You can call it sustainable, repurposed, or just cool, but Hong Kong is seeing a movement toward vintage city structures put to new, creative uses.
The latest was the re-opening of the old police station in Central last week as the Tai Kwun Centre For Heritage And Arts, from where they plan to host art shows, storytelling events, and gather for guided tours of the city.
Longtime islanders will know the building well as the historic Central Police Station compound that’s been standing for over 170 years. The center aims to inform and inspire visitors about the Hong Kong of the past, present, and future.
If you’re like us and love a vintage building made to feel new again, here are several more around Hong Kong that strike just the right balance between old and new.
The center in Central calls itself “home to over 100 create-preneurs,” or people that the rest of us may simply refer to as “makers making money.” Featuring a co-working space, fashion events, indoor and outdoor pop-up markets and more, this place has become something of a gathering place for the city’s fashion-forward and a place to see musicians and artists doing what they do best.
Though PMQ, a not-for-profit social enterprise, looks crazy modern from the outside, it’s actually been standing for over 60 years and was originally the Hong Kong Police’s married housing quarters, which the government decided to preserve and begin using for creative purposes in 2010.
35 Aberdeen Street
Though it may come as a surprise, The Blue House is housed in… a big blue house in Wan Chai. Sitting between The Orange House and The Yellow House, the building was a tenement in the 1920s and skillfully mixes Chinese and Western design.
It’s been graced by UNESCO Asia-Pacific for Cultural Heritage Conservation. The Blue and Yellow houses are considered museums featuring Hong Kong stories about the history of the island told in accessible ways. The Orange House is mainly residences.
72 Stone Nullah Lane
Though this building used to house the boys in blue, it’s now a “Green Hub” housing projects related to low-carbon living. Workshops on living a green lifestyle aimed at both citizens and businesses are now provided, too.
The site was the New Territories’ Police Headquarters until 1949 but today helps locals understand low-carbon concepts, unsustainable consumption patterns, climate change, and resource loss. Other initiatives include organizing fun events like herb growing workshops, nighttime walks, woodworking, and tea appreciation.
11 Wan Tau Kok Lane
Sheung Wan’s Western Market is the oldest market building in Hong Kong, opening its doors in 1844 and covering an entire city block and built in Queen Anne revival style. Home to endless specialty food shops as well as antiques and fabric dealers, this place is a wonder to locals and tourists alike.
As it has become more modern, several cafes and coffee shops also dot the landscape.
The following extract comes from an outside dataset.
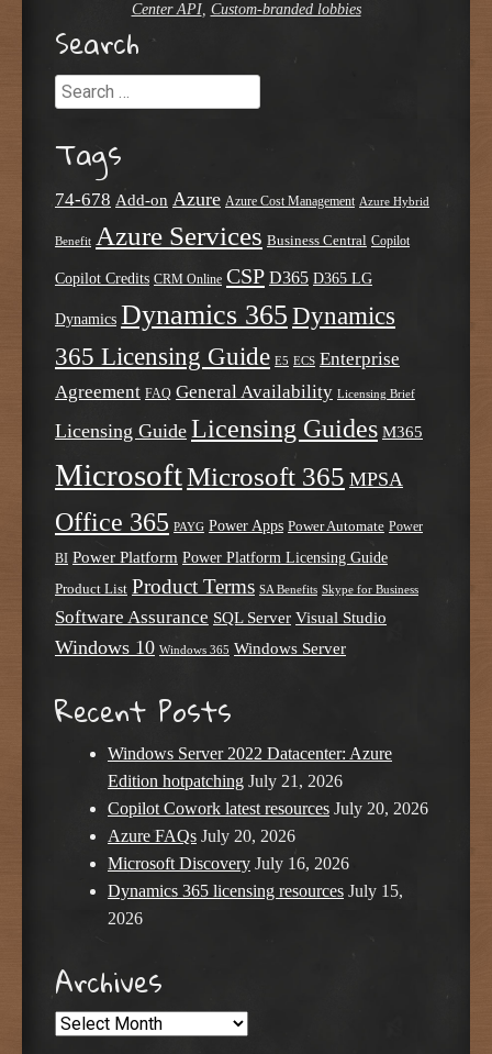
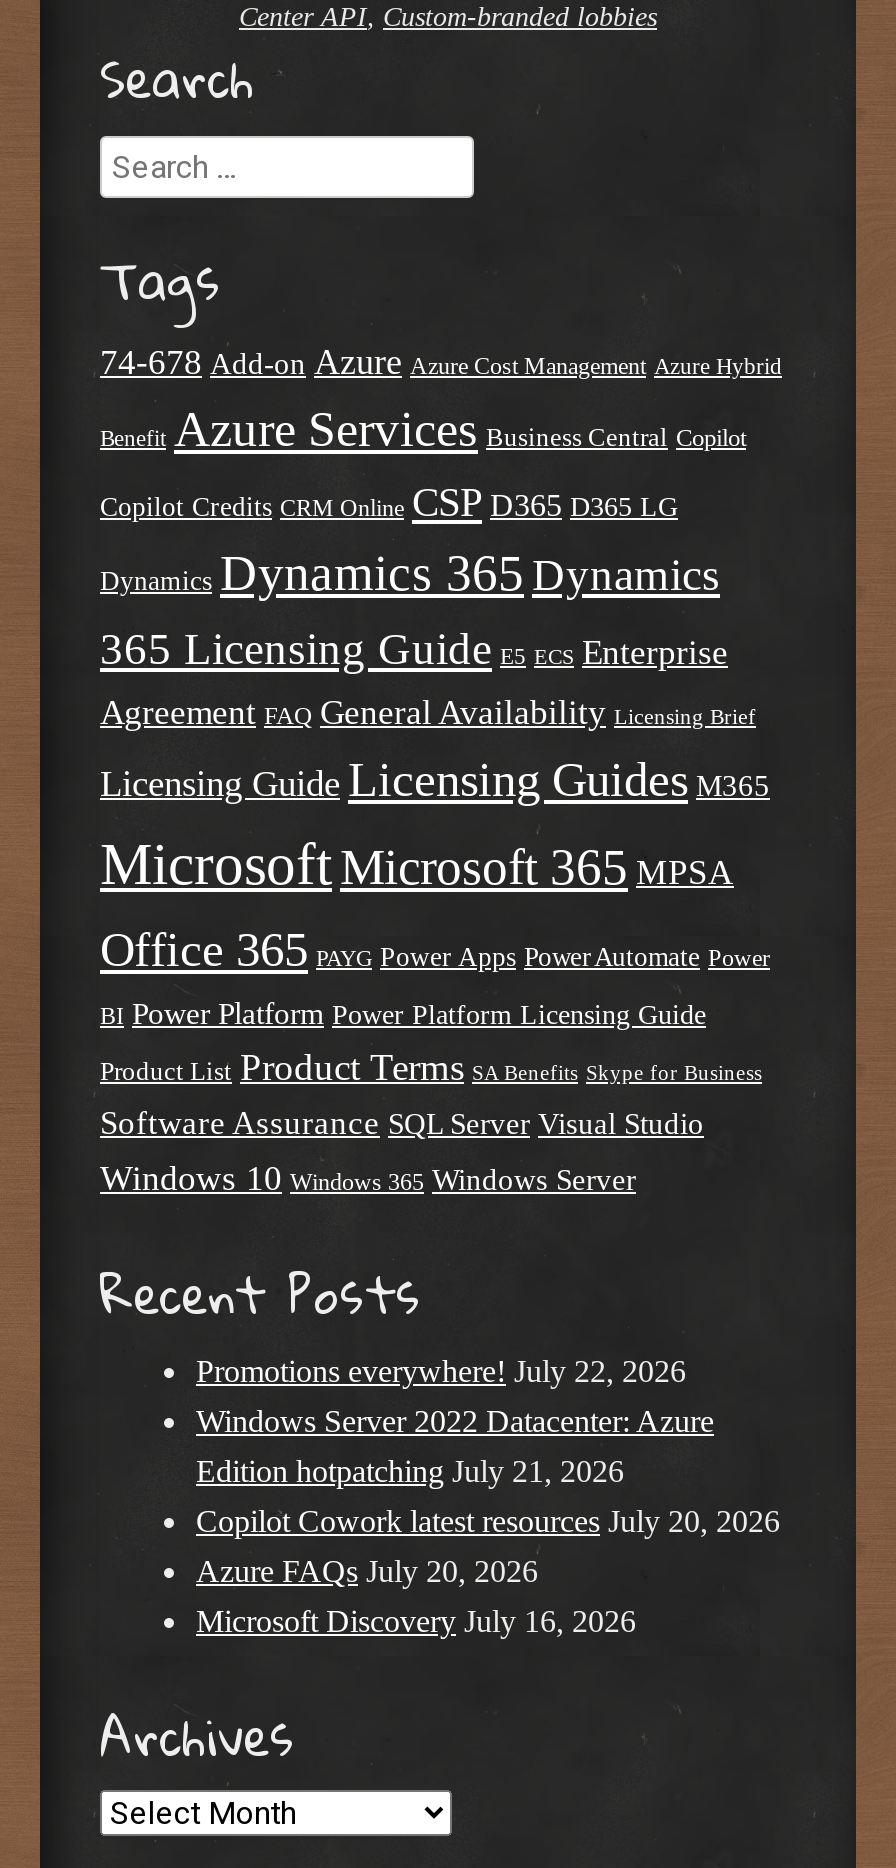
none -> [196,1355,686,1389] Promotions everywhere! July 22, 2026
moved [108,745,428,873] -> [196,1405,780,1639]: Windows Server 2022 Datacenter: Azure | Edition hotpatching July 21, 2026 | Copilot Cowork latest resources July 20, 2026 | Azure FAQs July 20, 2026 | Microsoft Discovery July 16, 2026
[108,882,403,928] Dynamics 365 licensing resources July 15, | 2026 -> none

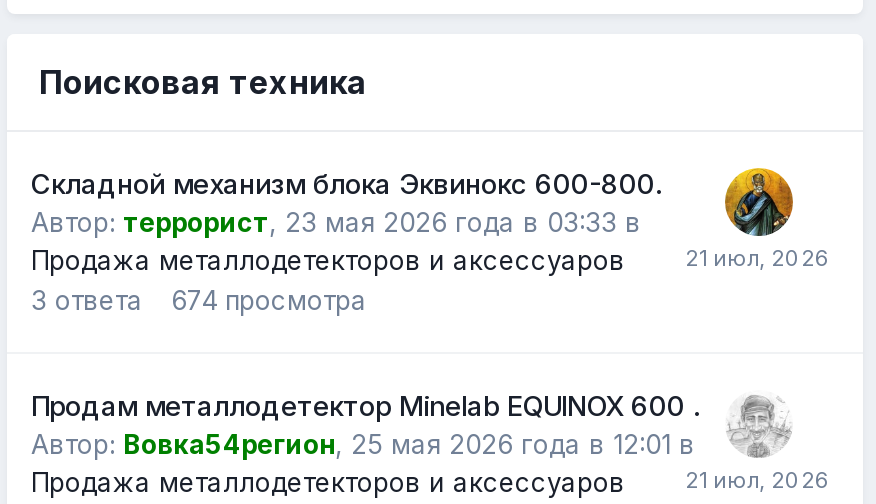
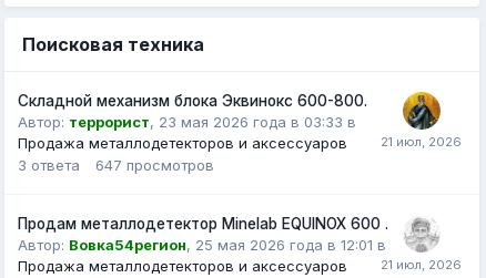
[171,284,367,316] 674 просмотра -> [95,156,214,174] 647 просмотров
On the upper level, there is even a banquet hall that is sometimes open for public dance events but can also be rented for weddings and other special functions.
323 Des Voeux Road
This building might be most notable for its architecture — a short, stout, round, and striped affair in Central. Many may not even know what goes on inside this highly recognizable landmark. The building houses an NGO dedicated to helping emerging artists find their footing and providing valuable resources like gallery space, theaters, rehearsal rooms, publicity, and the odd chance to go overseas on residencies.
The unlikely structure used to be a dairy cold storage facility that opened in 1892 and is a preserved heritage building. The “striped” appearance of the building is a technique referred to as “blood and bandages” brickwork by design aficionados.
2 Lower Albert Road
This creative hub sits in the former Shek Kip Mei Flatted Factory Building, part of a large factory block dating back to the 1950s and now owned by the government. This particular block housed several small cottage industry factories, most of them related to the garment industry. Today, it’s a nine-story artists’ colony.
A registered charity, the colony offers 124 artist studios with partially subsidized rent and open to painters, sculptors, dancers, photographers, and other creative types. The center also has a theater, two galleries and a garden used to organize interesting events like The Hong Kong Really Really Free Market.
30 Pak Tin Street
Shek Kip Mei
This Sham Shui Po campus of the Savannah, Georgia design university is housed in the former North Kowloon Magistrate Building, and the university continues to re-use the governmental meeting rooms as classrooms.
A seven-story structure erected by Palmer and Turner Architects in 1960, the building features many design flourishes of the time, such as dark panelling and midcentury details.
292 Tai Po Road
Sham Shui Po
Stop by these Hong Kong landmarks to support the creative arts and check out fascinating design details from decades past, let them inspire you like they inspire the artists using them today.